All right, welcome. Welcome to the podcast, the social media blueprint podcast. Today we are covering why military members Excel in real estate investing in particularly why they're excelling inside of the social media blueprint. Okay, so we've got some active member military folks in our program and we additionally have a lot of veterans in our program. And so we went on this little case study. We noticed the common thread, number one, they are kicking button ticking names like they're doing better than a lot of the folks in our program.
(00:54): And even with zero experience coming in. So we had to do our own miniature case study to figure out what's going on, why is this happening? And we're going to unveil those results today. We're going to be covering some of the topics that we figured out, like the real commitment of a serviceman or service woman, a veteran on there that they believe service is a virtue. Okay? The other one that we're going to be covering is that success is built on habits, not talent. Okay? The other than we're going to cover is that there is an optimistic mindset and habit. Optimistic, like always forever positive thoughts with most folks that are veterans or active duty military. And we're gonna be covering those and we're going to be covering in unveiling why they are doing so well inside this program and so well in real estate investing in general.

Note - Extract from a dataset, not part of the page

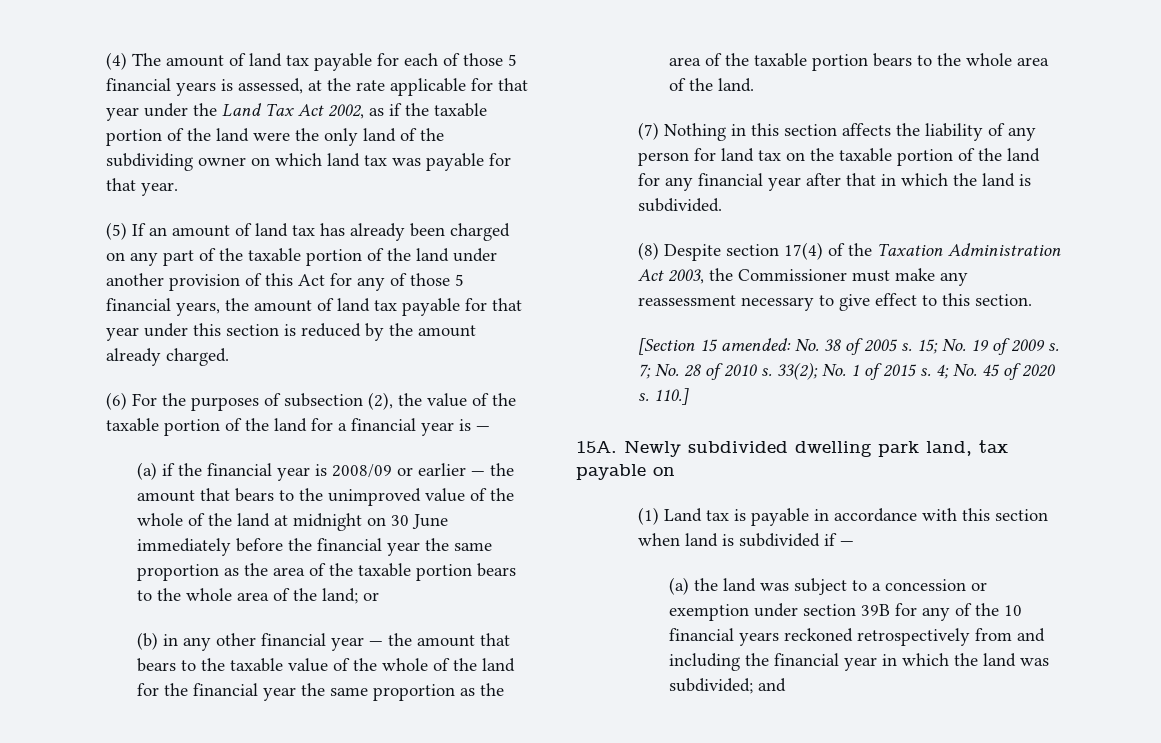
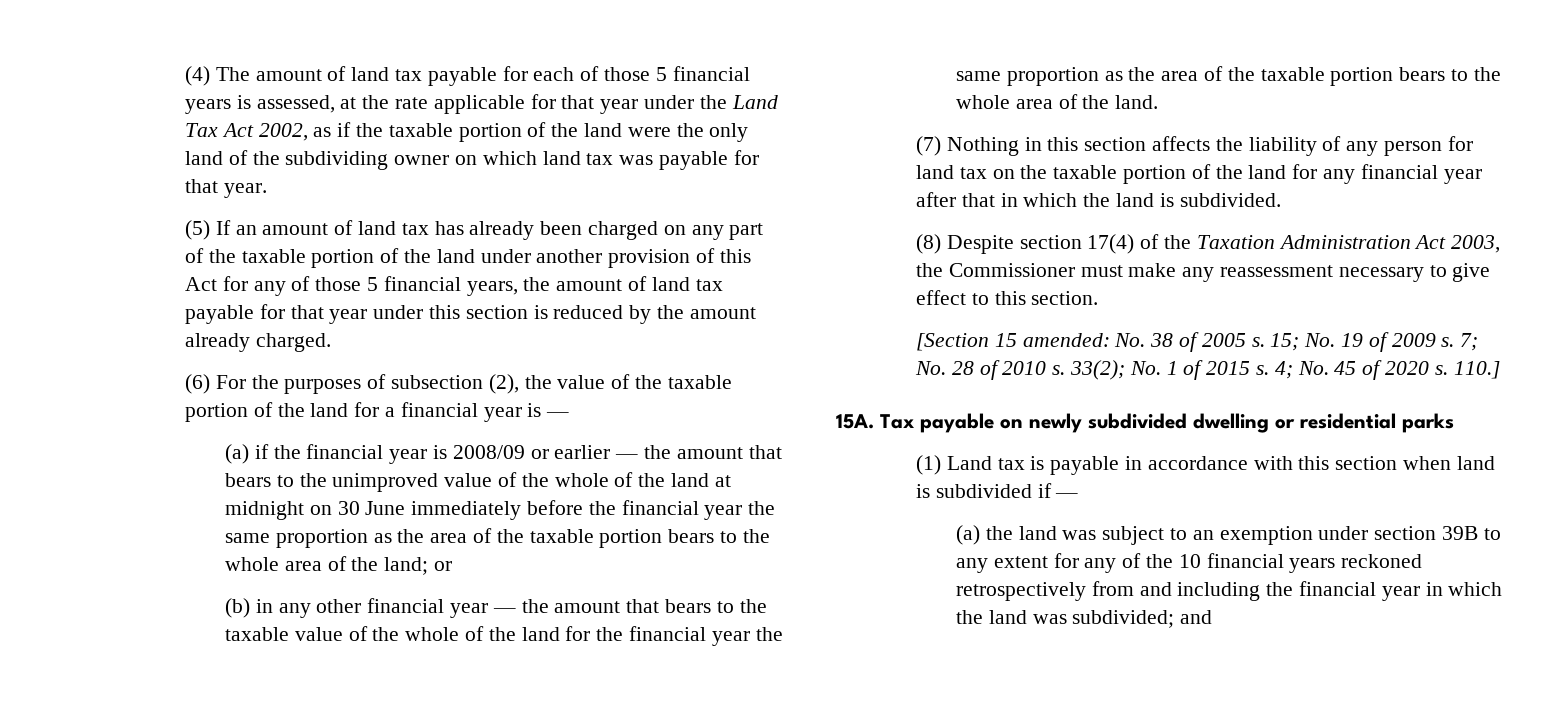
- Newly subdivided dwelling park land, tax payable on
+ Tax payable on newly subdivided dwelling or residential parks
- (a) the land was subject to a concession or exemption under section 39B for any of the 10 financial years reckoned retrospectively from and including the financial year in which the land was subdivided; and
+ (a) the land was subject to an exemption under section 39B to any extent for any of the 10 financial years reckoned retrospectively from and including the financial year in which the land was subdivided; and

(01:44): Okay, cool. So let's go ahead and jump into it. Number one, service is a virtue is a number one like motto was so to speak of military members. Think about this. Who on earth, besides Jesus Christ, who died for the sins of the world, who on earth besides him is so committed to something, to a cause that they would lay down their own life. Military men and women veterans. They're the only folks I know that would literally lay down their own life in service for other people. Wow. Why is that important? Well, number one, when you start working with sellers and you start going on site with them, we've been, if it's by phone right now, we're doing a lot of them by phone, but if you go on site with a seller and you truly show up to serve them first, not get selfish, not get greedy, not try to buy a house for a dollar and take advantage of anybody.

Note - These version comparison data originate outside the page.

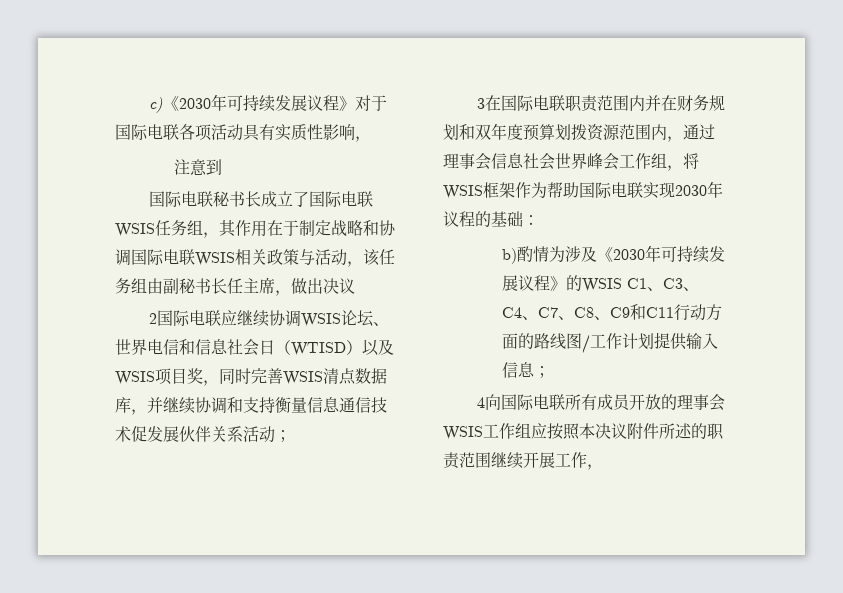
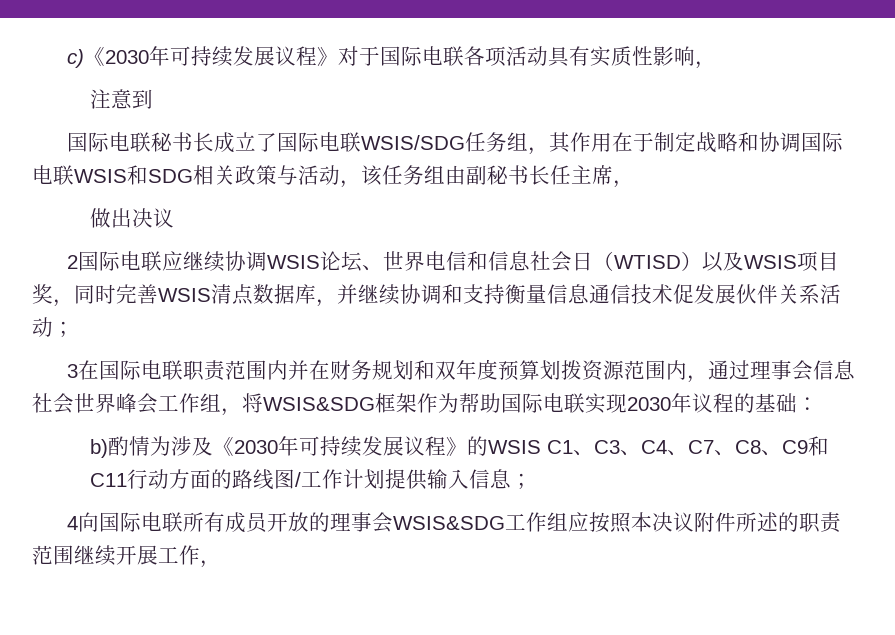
- 国际电联秘书长成立了国际电联WSIS任务组，其作用在于制定战略和协调国际电联WSIS相关政策与活动，该任务组由副秘书长任主席，做出决议
+ 国际电联秘书长成立了国际电联WSIS/SDG任务组，其作用在于制定战略和协调国际电联WSIS和SDG相关政策与活动，该任务组由副秘书长任主席，
+ 做出决议
- 3在国际电联职责范围内并在财务规划和双年度预算划拨资源范围内，通过理事会信息社会世界峰会工作组，将WSIS框架作为帮助国际电联实现2030年议程的基础：
+ 3在国际电联职责范围内并在财务规划和双年度预算划拨资源范围内，通过理事会信息社会世界峰会工作组，将WSIS&SDG框架作为帮助国际电联实现2030年议程的基础：
- 4向国际电联所有成员开放的理事会WSIS工作组应按照本决议附件所述的职责范围继续开展工作，
+ 4向国际电联所有成员开放的理事会WSIS&SDG工作组应按照本决议附件所述的职责范围继续开展工作，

(02:36): I'm not talking about that kind of stuff. If that's the mantra that goes through anyone's mind, we would definitely wouldn't want to work with them at all. We want to go in with a service mindset. We want to serve them first and when you go in with that mindset, what happens is the seller can feel it. They completely open up to you. They tell you everything. I have a seller right now that she's told me everything her life. And I remember a handful of years ago, I got this one seller that literally his name is Chris, sold this house to me in Woodbury at the closing table. He says, Nate, you know I had an offer for 10 grand higher than yours. And I also had another one that was supposed to be coming that would have even been higher than that. And I said, Chris, why did you take mine?

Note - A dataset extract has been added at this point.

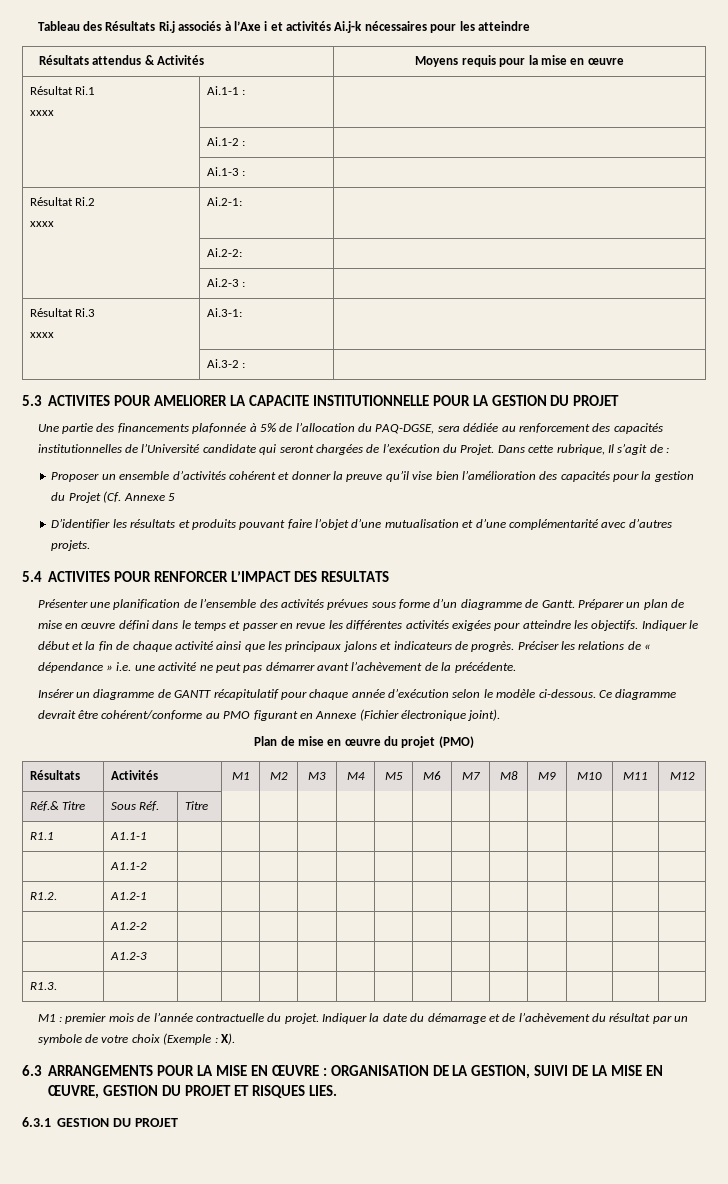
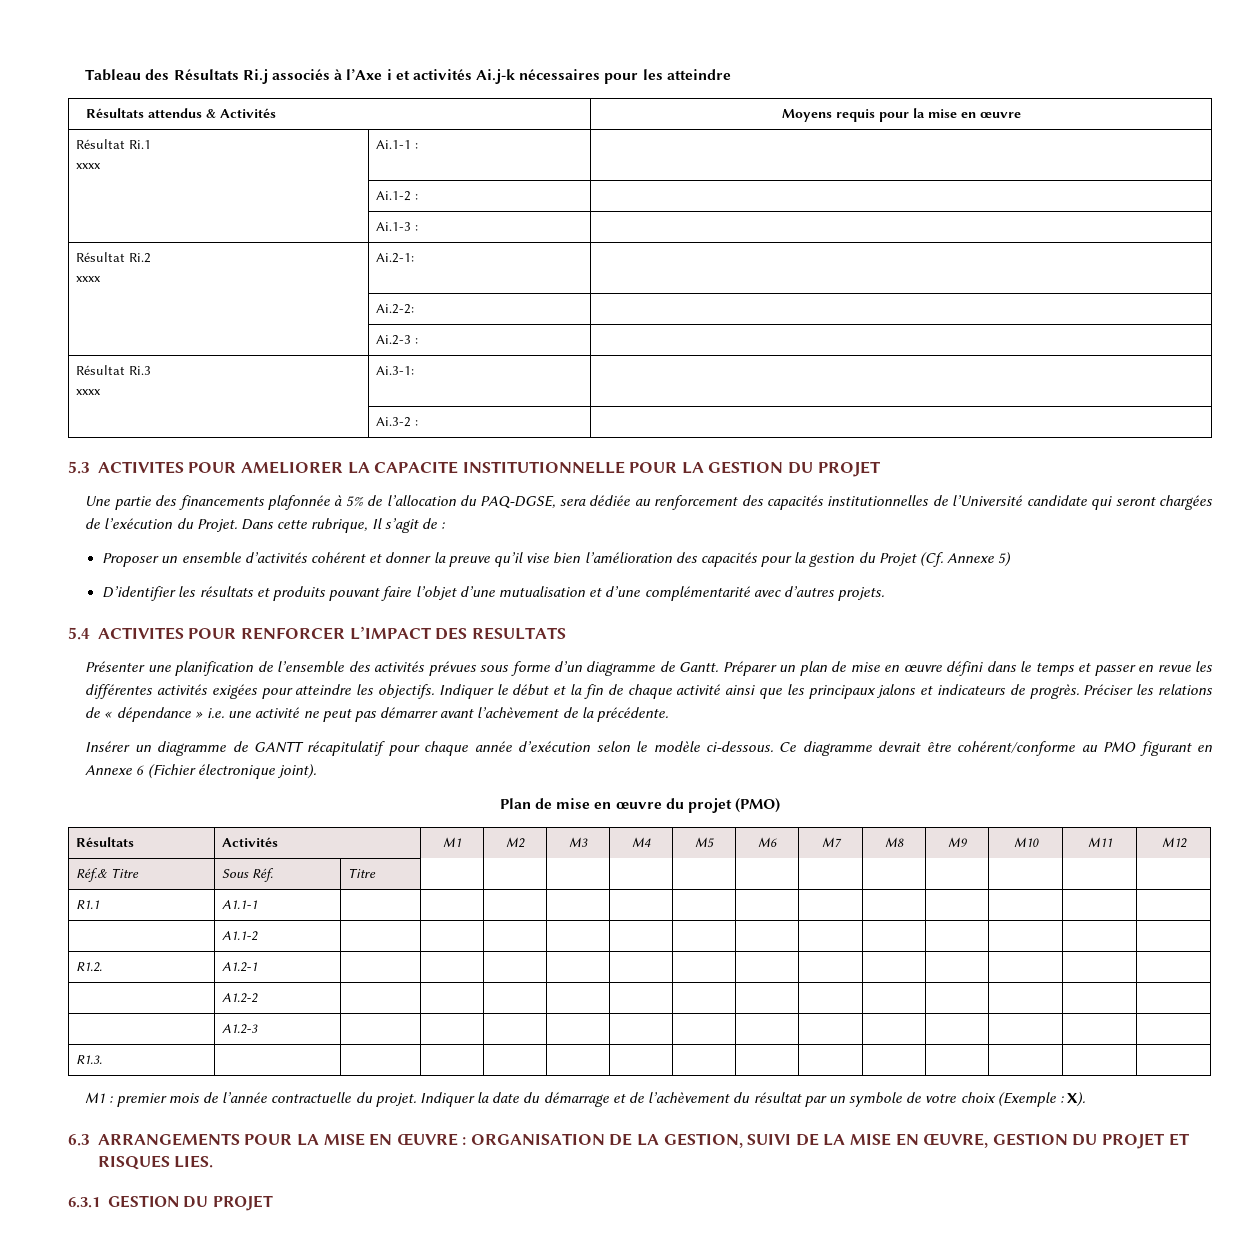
- Proposer un ensemble d’activités cohérent et donner la preuve qu’il vise bien l’amélioration des capacités pour la gestion du Projet (Cf. Annexe 5
+ Proposer un ensemble d’activités cohérent et donner la preuve qu’il vise bien l’amélioration des capacités pour la gestion du Projet (Cf. Annexe 5)
- Ce diagramme devrait être cohérent/conforme au PMO figurant en Annexe (Fichier électronique joint).
+ Ce diagramme devrait être cohérent/conforme au PMO figurant en Annexe 6 (Fichier électronique joint).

(03:19): Why'd you go with me? And he said, Nate, because you, you just felt right. You're letting me come back with my sisters. See, this is an estate situation where his mom had died. It was his childhood home and he had heard it through the estate and for him and his sisters, he was trying to sell it and kind of move on. And, and I had promised him that we would allow him to take as much time as he wanted to clean up mom and dad stuff. Anything left over, we would donate to the salvation army. And additionally they could come back and take pictures after we were done with the renovation. And he said that back to me. He said, well, Nate, you did these things, these three things, and that meant more to my sisters and I than the money itself. And I said, wow, Chris, thank you, thank you.
(04:01): And I just remember that like Chris taught me a bigger lesson that day than many of the deals I've ever done. Chris taught me so much. Thank you Chris. I hope I get to reconnect with you someday. We actually did get to reconnect when we finished the renovation. We actually didn't do the renovation. I wholesale that house to somebody else. But as part of the wholesale agreement, we had the buyers sign that they would allow us to come back and take pictures with the original family. And they were all for it. They loved it. And I remember when we walked the house with the sellers, one of the sisters, she was crying, she was in tears and she said, this is how mom and dad had it when dad was alive. And that was really cool. Well, here's the thing, Chris taught me that sellers can feel you.
(04:40): They want a hundred percent Ken and I believe that a big reason that our veterans and this program kicked button take names as real estate investors is because they put service for services of virtue for them. Okay. Now, interesting stat, and I'll put this down in the show notes. If you go to national service.gov you can see the breakdowns or the makeup of who volunteers in this country and you're probably not going to be surprised since we're talking about our veterans, you're probably not going to be surprised that up to 42% it's broken down state by state. Every state's different, but up to 42% of veterans volunteer every year. Imagine that that's almost half, almost half of the veterans volunteer. Now when I go through and I think about almost any segment of the population, I try to think like even my own group of friends, out of five friends, do half of them volunteer?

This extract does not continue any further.